Scott Monteith et al (2023), nella loro pubblicazione “Artificial intelligence and increasing misinformation” invitano gli psichiatri ad essere consapevoli del fatto che i pazienti potrebbero avere informazioni errate. Evidenziano che «la disinformazione creata dall’IA generativa sulle malattie mentali può includere errori, assurdità, fonti inventate e consigli pericolosi». Pertanto, i modelli di IA generativa potrebbero essere inaffidabili e commettere errori di routine.
L’intelligenza artificiale: una dipendenza diversa, funzionale, ma non innocua
La dipendenza funzionale dall’intelligenza artificiale si verifica quando le persone delegano in modo sistematico funzioni del loro pensiero (memoria, decisioni, valutazioni) a dispositivi intelligenti. A lungo andare, ciò può ridurre la capacità di pensiero critico e alimentare una sorta di pigrizia cognitiva.
In sintesi, la dipendenza funzionale è una condizione in cui una persona si affida a comportamenti o sostanze per far fronte a difficoltà emotive. Si crea pertanto un circolo vizioso che porta a conseguenze dannose e che richiede un intervento terapeutico per essere interrotto.
Nonostante il sollievo temporaneo che può dare, la dipendenza funzionale porta a conseguenze negative a lungo termine, come problemi di salute, difficoltà relazionali, problemi lavorativi o scolastici. Nello specifico si trova nell’intelligenza artificiale un rifugio per la gestione delle difficoltà emotive.
Nel caso più estremo, parliamo di dipendenza patologica, quando si manifesta attaccamento emotivo a chatbot di conversazione, confusione tra presenza artificiale e umana, e isolamento relazionale. La dipendenza da IA, come quella da internet, in psichiatria, non è ancora riconosciuta come un disturbo psichico a causa di una insufficiente evidenza scientifica. Ma è valutata come un comportamento problematico che potrebbe diventare una dipendenza.

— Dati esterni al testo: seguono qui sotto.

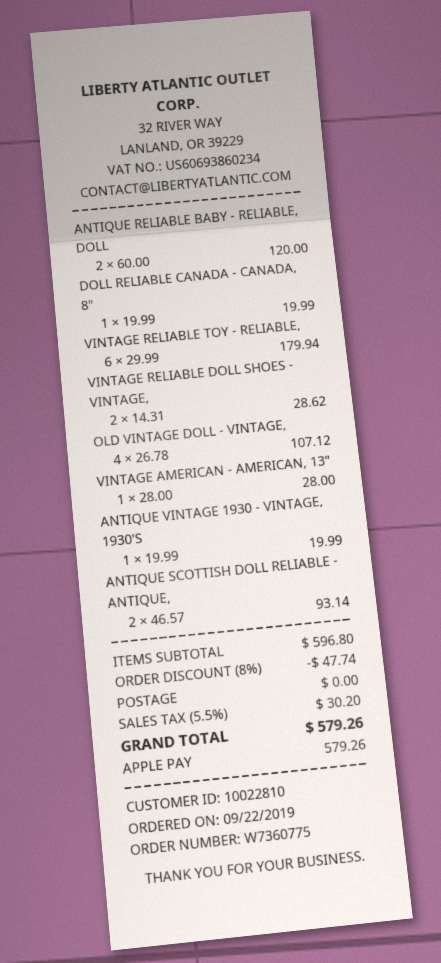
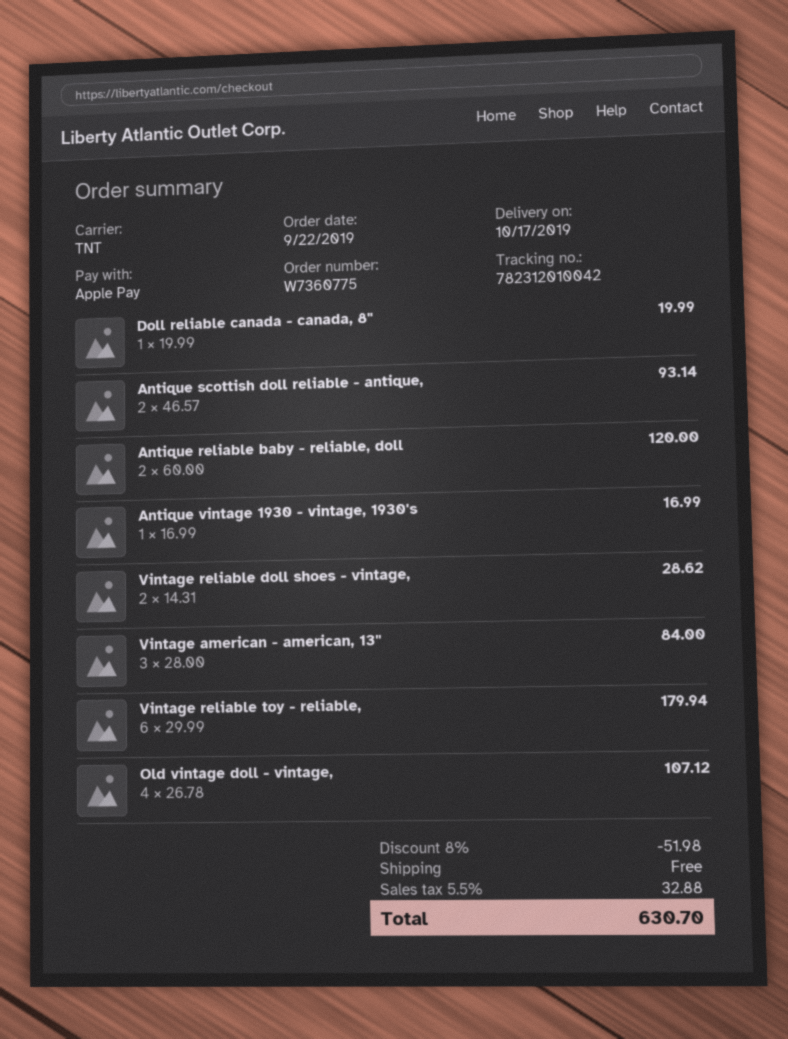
VINTAGE AMERICAN - AMERICAN, 13": 1 x 28.00 = 28.00 -> 3 x 28.00 = 84.00
ANTIQUE VINTAGE 1930 - VINTAGE, 1930'S: 1 x 19.99 = 19.99 -> 1 x 16.99 = 16.99
discount: 8% = 47.74 -> 8% = 51.98
tax: 5.5% = 30.20 -> 5.5% = 32.88
total: 579.26 -> 630.70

La dipendenza comportamentale
Gli studiosi considerano sei aspetti rilevanti per definire una dipendenza comportamentale (Griffiths, 2005):
- Il comportamento di dipendenza caratterizza la vita della persona, dominando pensieri ed emozioni (preminenza).
- Il comportamento incide sull’umore della persona.
- La persona dedica sempre più tempo nel comportamento per ottenere lo stesso beneficio (tolleranza).
- Il maggior tempo interferisce negativamente sulla quotidianità e provoca numerose difficoltà al soggetto in ambito personale, relazionale e sociale (conflitto).
- Dopo un periodo di relativo controllo, potrebbe esservi la tendenza a ricominciare o incrementare (recidiva).
- Possono esserci sintomi da astinenza (conseguenze fisiche ed emotive spiacevoli).
Le dipendenze comportamentali sono molto simili a quelle da sostanze perché il comportamento dà assuefazione, tolleranza ed astinenza.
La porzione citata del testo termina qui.